A pistol cracked behind me; then another, and a sharp, stinging pain in the shoulder warned me that I was hit.

But I took no heed of it then.
The wound could not be serious, else I had already been out of the saddle, and it would be time enough to look to it when I had outdistanced my pursuers.

I say my pursuers, for already there were hoofbeats behind me, and I knew that those gentlemen had taken to their horses.
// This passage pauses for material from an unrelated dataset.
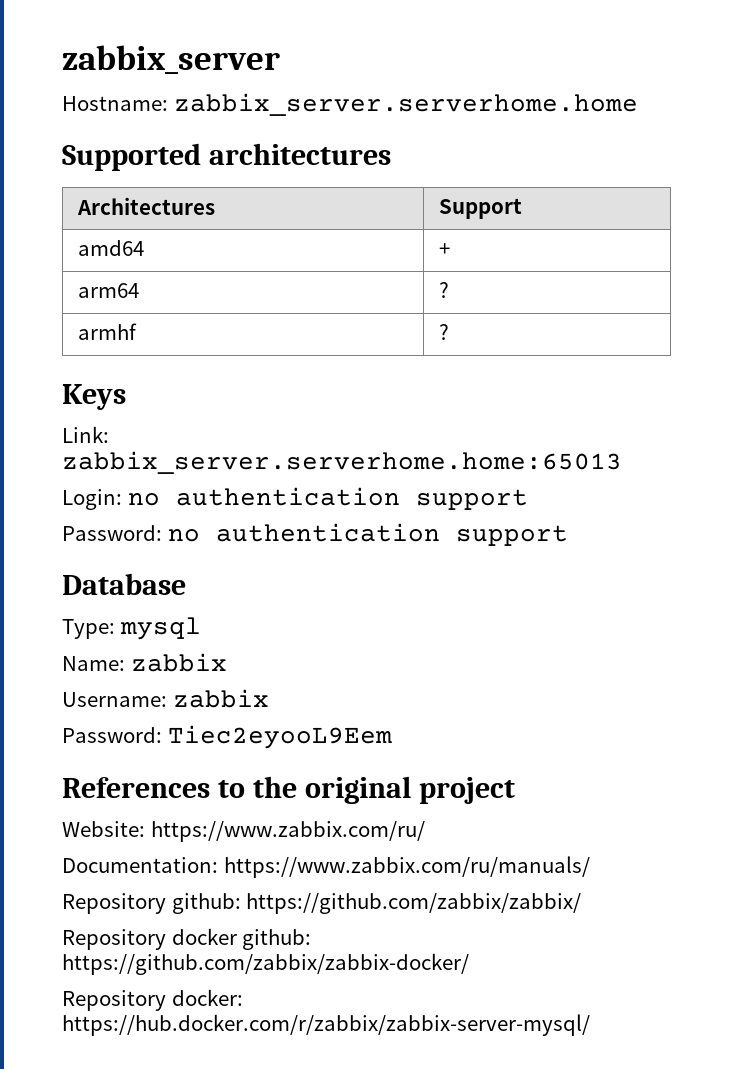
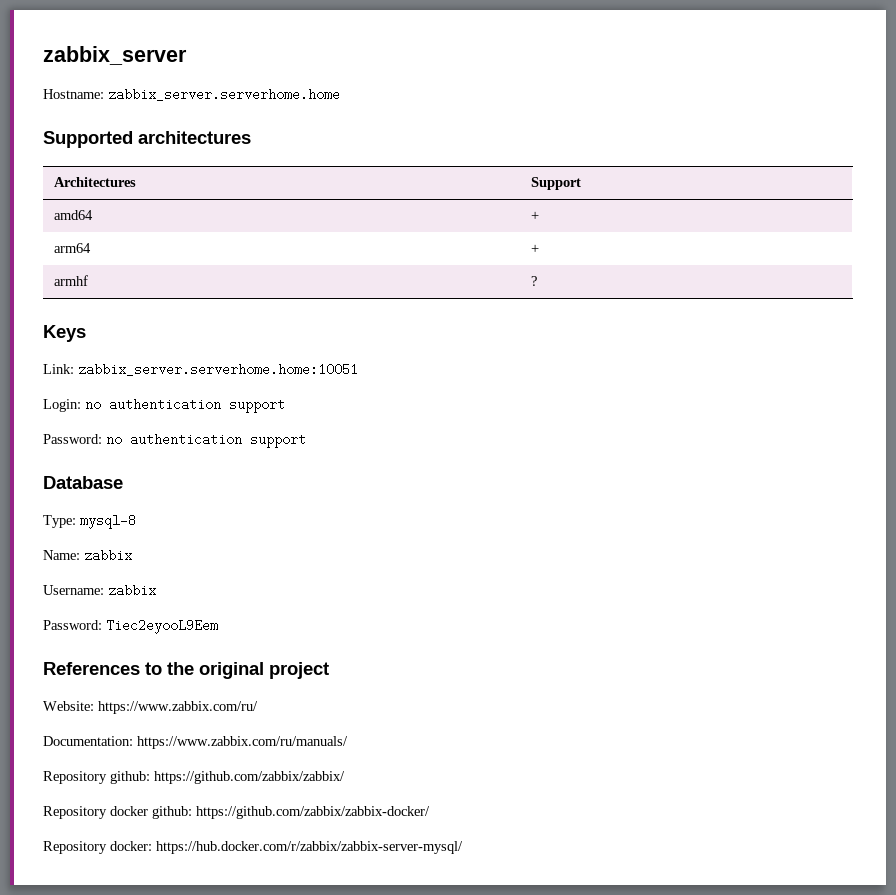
[438,282,449,298] ? -> [530,244,539,253] +
[62,451,622,474] zabbix_server.serverhome.home:65013 -> [78,363,358,376] zabbix_server.serverhome.home:10051
[119,617,201,640] mysql -> [80,514,136,529] mysql-8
But, as you may recall, I had on their arrival noted the jaded condition of their cattle, whilst I bestrode a horse that was comparatively fresh, so that pursuit had but small terrors for me.
Nevertheless, they held out longer, and gave me more to do than I had imagined would be the case.

For nigh upon a half-hour I rode, before I could be said to have got clear of them, and then for aught I knew they were still following, resolved to hound me down by the aid of such information as they might cull upon their way.
I was come by then to the Garonne.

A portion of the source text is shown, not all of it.